Wherever we are, what we hear is mostly noise. When we ignore it, it disturbs us. When we listen to it, we find it fascinating. – John Cage
1. Kmart Muzak from the 80’s & 90’s
attention kmart shoppers
OK, I have to admit this this is a strange collection. In the late 1980’s and early 1990’s, I worked for Kmart behind the service desk and the store played specific pre-recorded cassettes issued by corporate. This was background music, or perhaps you could call it elevator music. Anyways, I saved these tapes from the trash during this period and this video shows you my extensive, odd collection.
– Mark Davis (ex Kmart employee/tape collector)
2. Hildegard Westerkamp, ‘COOL DROOL’ (1983), Performance Piece for Spoken Voice and Tape
Cool Drool is not a very original piece. Everything in it is stolen from other pieces of music. In fact, it goes as far as playing entire pieces of music, which were composed by others, back to the listener. It is worse than any of Westerkamp’s other compositions, where she takes existing sounds from the environment and uses them as soundmaterial. In Cool Drool she simply takes existing music and uses it for her own purposes.
On top of it, the piece is definitely dated. For example, the sounds of the cash register as they appear in Cool Drool have completely disappeared from today’s commercial environments. They alone betray the piece’s age and place it squarely prior to the mid-80s.
Muzak divorces all music from its original context. Cool Drool uses Muzak to connect music again with a social reality.
– H. Westerkamp
3. Aki Onda, ‘A Day of Pilgrimage’, Cassette Memories Vol 3: South of the Border
4. Tony Schwartz, ‘Street Musicians’, Music in the Streets
(this is another excerpt from Schwartz’ archives – feat. moondog – that we did not get to play, but one that deserves mention)
5. Christina Kubisch, ‘Homage with Minimal Disinformation’, Invisible/Inaudible: 5 Electrical Walks
The sounds are much more musical than one could expect.
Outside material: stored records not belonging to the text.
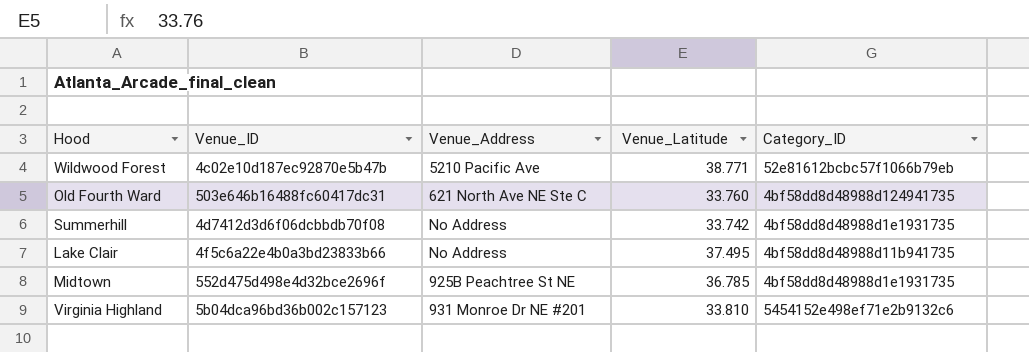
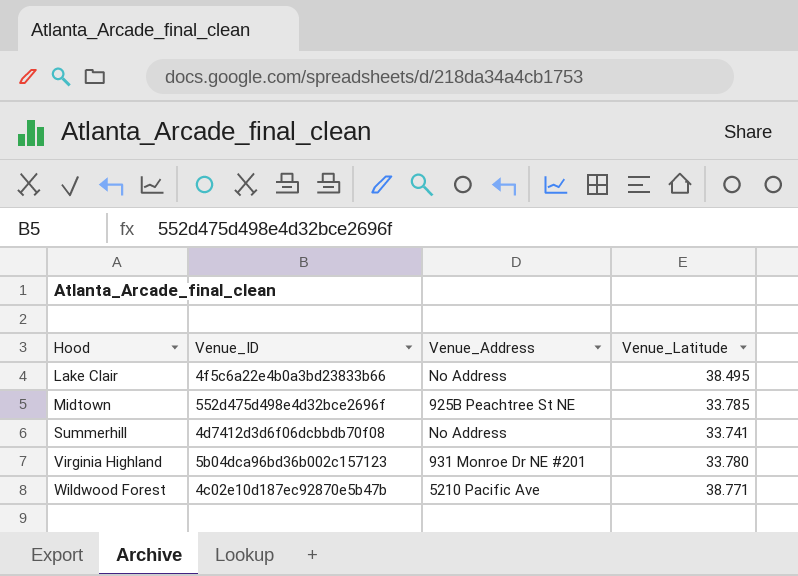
row order: none -> Hood ascending
column Category_ID | position: 5 -> none
row Old Fourth Ward: 503e646b16488fc60417dc31 | 621 North Ave NE Ste C | 33.760 | 4bf58dd8d48988d124941735 -> none
Lake Clair | Venue_Latitude: 37.495 -> 38.495
Midtown | Venue_Latitude: 36.785 -> 33.785
Summerhill | Venue_Latitude: 33.742 -> 33.741
Virginia Highland | Venue_Latitude: 33.810 -> 33.780

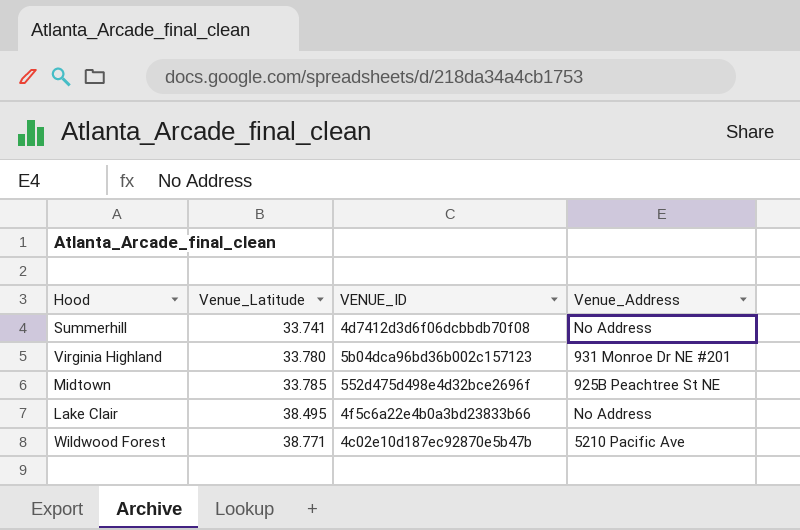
row order: Hood ascending -> Venue_Latitude ascending
column Venue_Latitude | position: 4 -> 2
column name: Venue_ID -> VENUE_ID

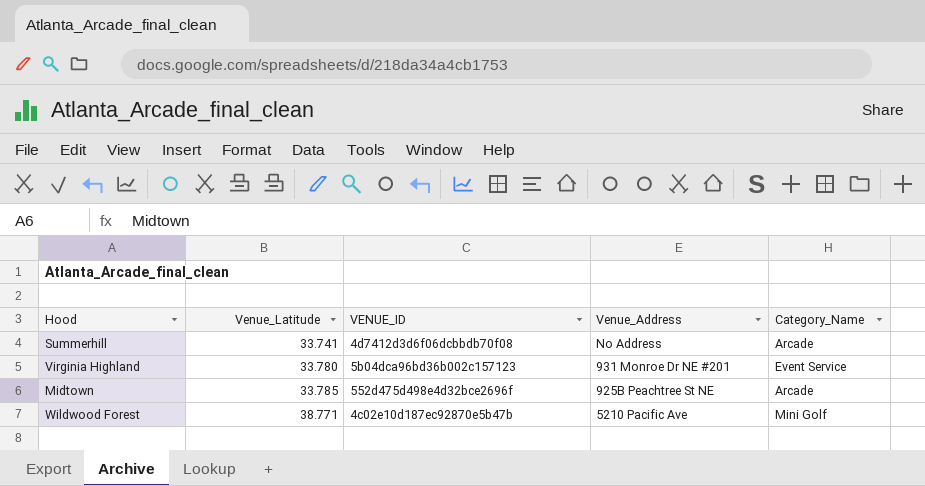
column Category_Name | position: none -> 5
row Lake Clair: 38.495 | 4f5c6a22e4b0a3bd23833b66 | No Address -> none

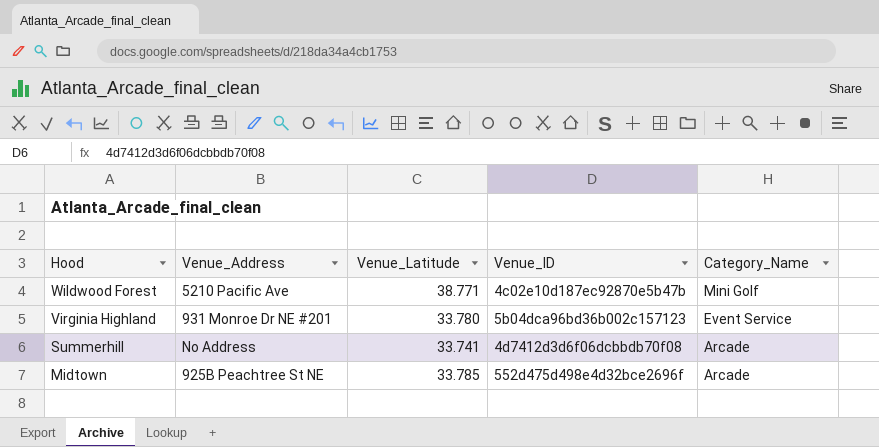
row order: Venue_Latitude ascending -> Hood descending
column Venue_Address | position: 4 -> 2
column name: VENUE_ID -> Venue_ID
There are complex layers of high and low frequencies, loops of rhythmic sequences, groups of tiny signals, long drones and many things which change constantly and are hard to describe… The perception of everyday reality changes when one listens to the electromagnetic fields; what is accustomed appears in a different context. Nothing looks the way it sounds. And nothing sounds the way it looks.